Here is the 35-year-long purview piece on this topic I wrote for IPS this morning. I noted that the current war on Gaza is the sixth war aiming at imposing forced regime change (FRC) on its neighbors that Israel has waged since 1982. Two of the earlier ones were against Palestinian “regimes” and their associated infrastructures: Lebanon 1982 and the OPTs, 2002. Three were against Hizbullah in Lebanon in 1993, 1996, and 2006.
I concluded thus:

    The history of Israel’s FRC wars deserves close study. All have been “wars of choice” in that the “unbearable” situations that Israeli leaders have cited, each time, as giving them “no alternative” but to fight can all be seen as having been very amenable to negotiation — should Israel have chosen that path instead.
    Also, all these wars were planned in some detail in advance, with the Israeli government just waiting for — or even, on occasion, provoking — some action from the other side that they could use as a launch pretext. All have received strong financial, rearming, and political support from the U.S., not least because they were waged in the name of counter-terrorism.
    But the outcomes are important, too. At a purely military level, the two FRC wars against the PLO were the ones that Israel was able to “win”, in terms of being largely able to dismantle the structures it targeted. But the longer term, political-strategic outcomes of both those wars were distinctly counter-productive for Israel since they paved the way for the emergence of much tougher minded and better organised movements.
    By contrast, Israel was unable to win any of its three FRC wars against Hizbullah. In each, Hizbullah withstood Israel’s assault long enough to force it into a ceasefire. All these wars ended up strengthening Hizbullah’s position inside Lebanese politics.
    So how will Israel’s current attempt to inflict forced regime change on the Gaza Palestinians work out? If history is a guide, as it is, then this war will bring about either Hamas’s dismantling or a ceasefire on terms that will lead to (or at least allow) Hamas’s continued political strengthening.
    A dismantling is unlikely, since Hamas’s leadership is located outside Gaza and has links throughout the Arab and Islamic worlds that ensure that annihilation of Hamas in Gaza would have serious global consequences. But if Hamas is dismantled in Gaza, it is most likely to be replaced there — faster or slower — by groups that are even more militant and more Islamist than itself.
    Meantime, the high human costs of the war continue to mount daily.

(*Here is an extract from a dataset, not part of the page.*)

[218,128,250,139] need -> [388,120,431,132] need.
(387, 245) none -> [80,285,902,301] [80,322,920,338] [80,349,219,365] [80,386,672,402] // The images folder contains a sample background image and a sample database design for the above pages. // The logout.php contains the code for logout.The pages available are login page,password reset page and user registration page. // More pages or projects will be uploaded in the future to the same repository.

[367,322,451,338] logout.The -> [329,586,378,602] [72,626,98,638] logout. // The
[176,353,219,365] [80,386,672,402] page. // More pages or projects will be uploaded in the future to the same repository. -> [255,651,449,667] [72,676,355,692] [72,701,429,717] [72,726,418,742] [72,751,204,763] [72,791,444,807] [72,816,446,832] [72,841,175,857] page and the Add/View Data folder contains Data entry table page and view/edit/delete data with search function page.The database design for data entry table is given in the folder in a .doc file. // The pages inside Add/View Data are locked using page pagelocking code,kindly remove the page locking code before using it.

IPS today also carries a great piece titled Israel Rejected Hamas Ceasefire Offer in December by Gareth Porter. It gives more details of the negotiations carried out in early and mid-December over the possibility and modalities of a renewal of the six-month tahdi’eh that was due to expire December 18.
He writes about–

    Dr. Robert Pastor, a professor at American University and senior adviser to the Carter Centre, who met with Khaled Meshal, chairman of the Hamas political bureau in Damascus on Dec. 14, along with former President Jimmy Carter. Pastor told IPS that Meshal indicated Hamas was willing to go back to the ceasefire that had been in effect up to early November “if there was a sign that Israel would lift the siege on Gaza”.
    Pastor said he passeda Meshal’s statement on to a “senior official” in the Israeli Defence Forces (IDF) the day after the meeting with Meshal. According to Pastor, the Israeli official said he would get back to him, but did not.
    “There was an alternative to the military approach to stopping the rockets,” said Pastor. He added that Israel is unlikely to have an effective ceasefire in Gaza unless it agrees to lift the siege.

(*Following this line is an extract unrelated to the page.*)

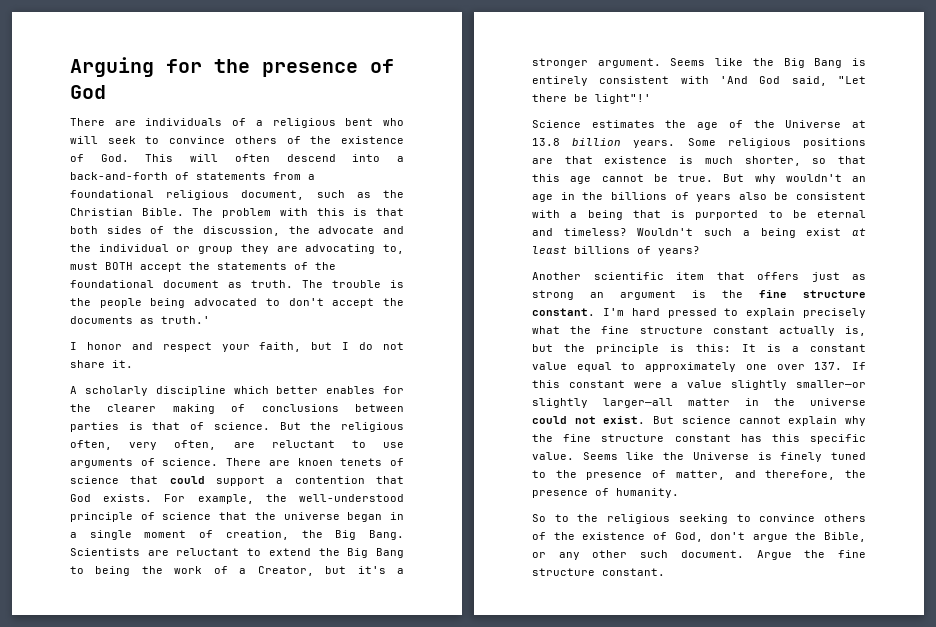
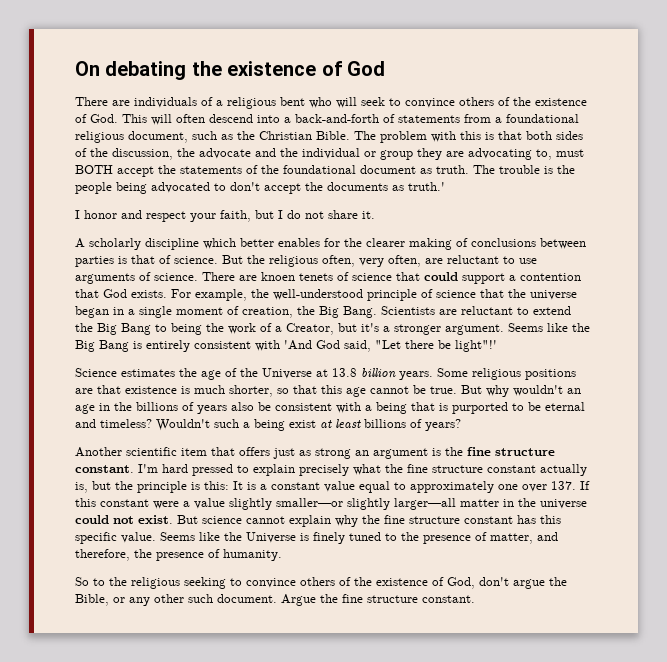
[70,57,358,77] Arguing for the presence -> [75,61,317,80] On debating the existence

Porter has more details. Read the whole thing.
And for the final item on your reading list on the political dimensions of the ongoing tragedy in Gaza, there is this piece from the percipient Palestinian analyst Mouin Rabbani. I hope you all understand the ironic (or despairing?) reference in its title: “Birth Pangs of a New Palestine.”
Rabbani made this excellent point in his essay:

    It is true, as commonly observed, that Israel’s initial aerial campaign failed to decapitate either Hamas or Islamic Jihad, vanquish them militarily or even prevent the intensification of Palestinian rocket fire. But the observation misses the point. As in 2002, Israel’s first objective was to incapacitate public administration, sever the link between government and people, and isolate the leadership, rather than deal an immediate body blow to militant groups. And as in the West Bank at the height of the second uprising, Israel recognizes that smashing armed groups goes only so far; a sustainable victory requires that the population be cowed into submission and lose faith in its leaders and militants, with its energies redirected toward more mundane projects such as obtaining basic needs and services that the crippled government can no longer provide, and protecting itself from the ensuing chaos in an increasingly competitive environment.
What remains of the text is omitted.